La méthode de Maxam et Gilbert nécessite des réactifs chimiques toxiques et reste limitée quant à la taille des fragments d'ADN qu'elle permet d'analyser (<250 nucléotides). Moins facile à robotiser, son usage est devenu aujourd'hui confidentiel.

Méthode de Maxam et Gilbert

Cette méthode est basée sur une dégradation chimique de l'ADN et utilise les réactivités différentes des quatre bases A, T, G et C, pour réaliser des coupures sélectives. En reconstituant l'ordre des coupures, on peut remonter à la séquence des nucléotides de l'ADN correspondant. On peut décomposer ce séquençage chimique en six étapes successives :

• Marquage : Les extrémités des deux brins d'ADN à séquencer sont marquées par un traceur radioactif (³²P). Cette réaction se fait en général au moyen d'ATP radioactif et de polynucléotide kinase
• Isolement du fragment d'ADN à séquencer. Celui-ci est séparé au moyen d'une électrophorèse sur un gel de polyacrylamide. Le fragment d'ADN est découpé du gel et récupéré par diffusion
• Séparation de brins. Les deux brins de chaque fragment d'ADN sont séparés par dénaturation thermique, puis purifiés par une nouvelle électrophorèse.

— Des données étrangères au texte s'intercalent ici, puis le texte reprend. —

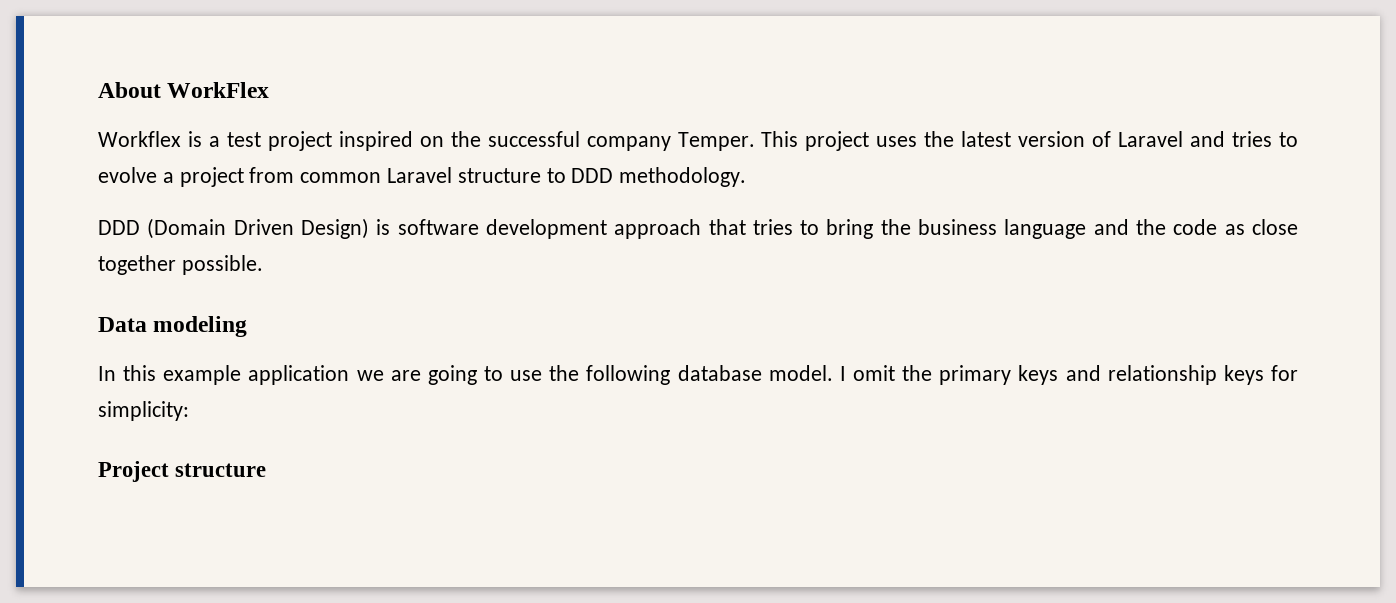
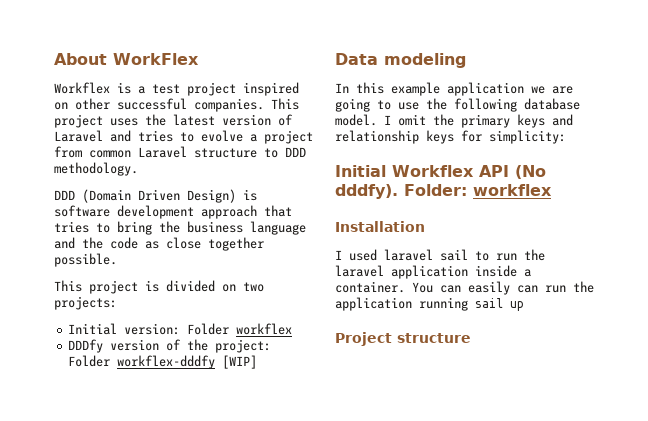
- Workflex is a test project inspired on the successful company Temper.
+ Workflex is a test project inspired on other successful companies.
+ This project is divided on two projects:
+ Initial version: Folder workflex
+ DDDfy version of the project: Folder workflex-dddfy [WIP]
+ Initial Workflex API (No dddfy). Folder: workflex
+ Installation
+ I used laravel sail to run the laravel application inside a container. You can easily can run the application running sail up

• Modifications chimiques spécifiques. Les ADN simple-brin sont soumis à des réactions chimiques spécifiques des différents types de base. Walter Gilbert a mis au point plusieurs types de réactions spécifiques, effectuées en parallèle sur une fraction de chaque brin d'ADN marqué. Par exemple une pour les G (alkylation par le diméthyle sulfate), une pour G et les A (dépurination), une pour les C, ainsi qu'une pour les C et les T (hydrolyse alcaline). Ces différentes réactions sont effectuées dans des conditions très ménagées, de sorte qu'en moyenne chaque molécule d'ADN ne porte que zéro ou une modification.

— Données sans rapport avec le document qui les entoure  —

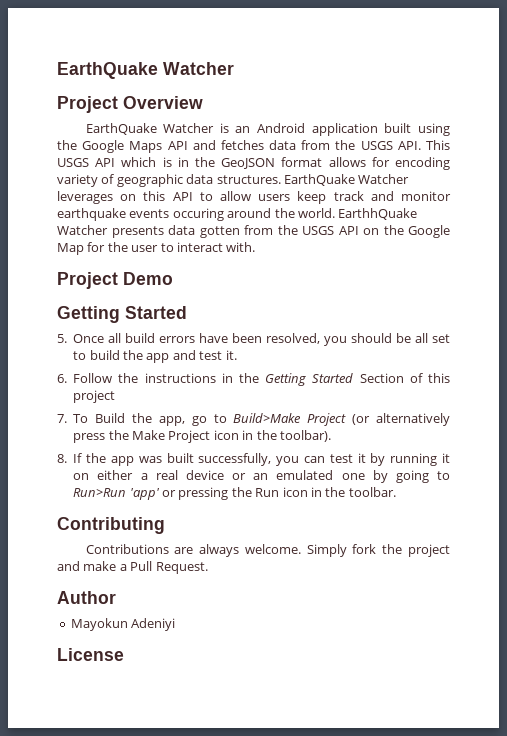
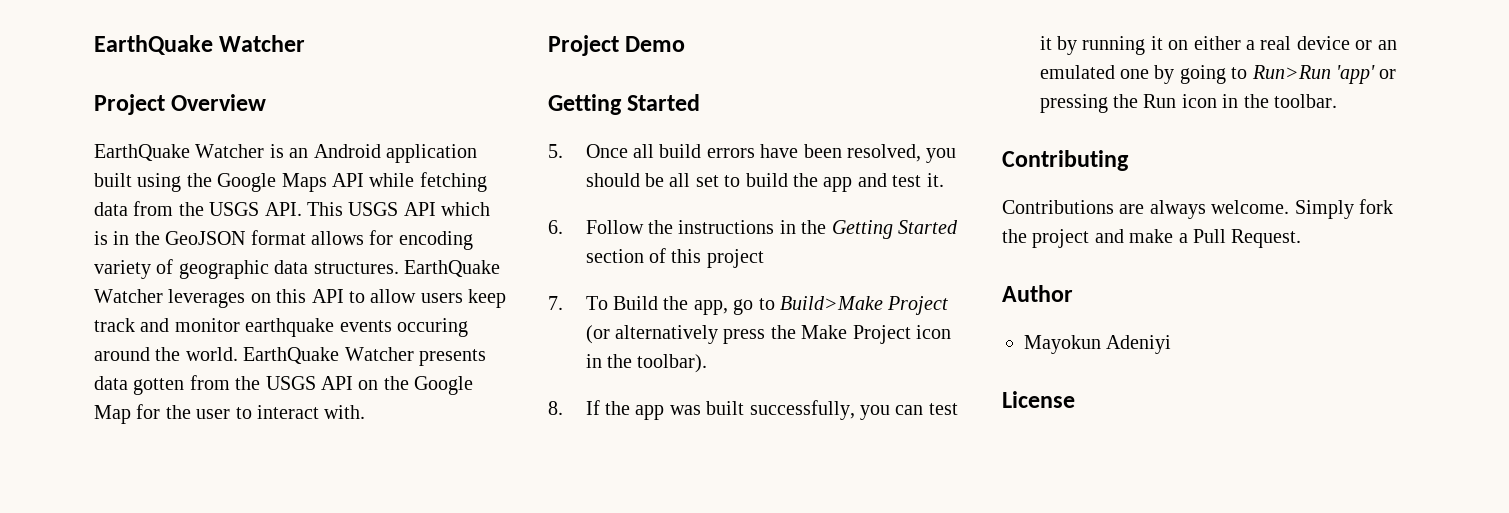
- EarthQuake Watcher is an Android application built using the Google Maps API and fetches data from the USGS API. This USGS API which is in the GeoJSON format allows for encoding variety of geographic data structures.
+ EarthQuake Watcher is an Android application built using the Google Maps API while fetching data from the USGS API. This USGS API which is in the GeoJSON format allows for encoding variety of geographic data structures.
- EarthhQuake Watcher presents data gotten from the USGS API on the Google Map for the user to interact with.
+ EarthQuake Watcher presents data gotten from the USGS API on the Google Map for the user to interact with.
- 6. Follow the instructions in the Getting Started Section of this project
+ 6. Follow the instructions in the Getting Started section of this project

• Coupure. Après ces réactions, l'ADN est clivé au niveau de la modification par réaction avec une base, la pipéridine.
• Analyse. Pour chaque fragment, les produits des différentes réactions sont séparés par électrophorèse en conditions dénaturantes et analysés pour reconstituer la séquence de l'ADN. Cette analyse est analogue à celle que l'on effectue pour la méthode de Sanger.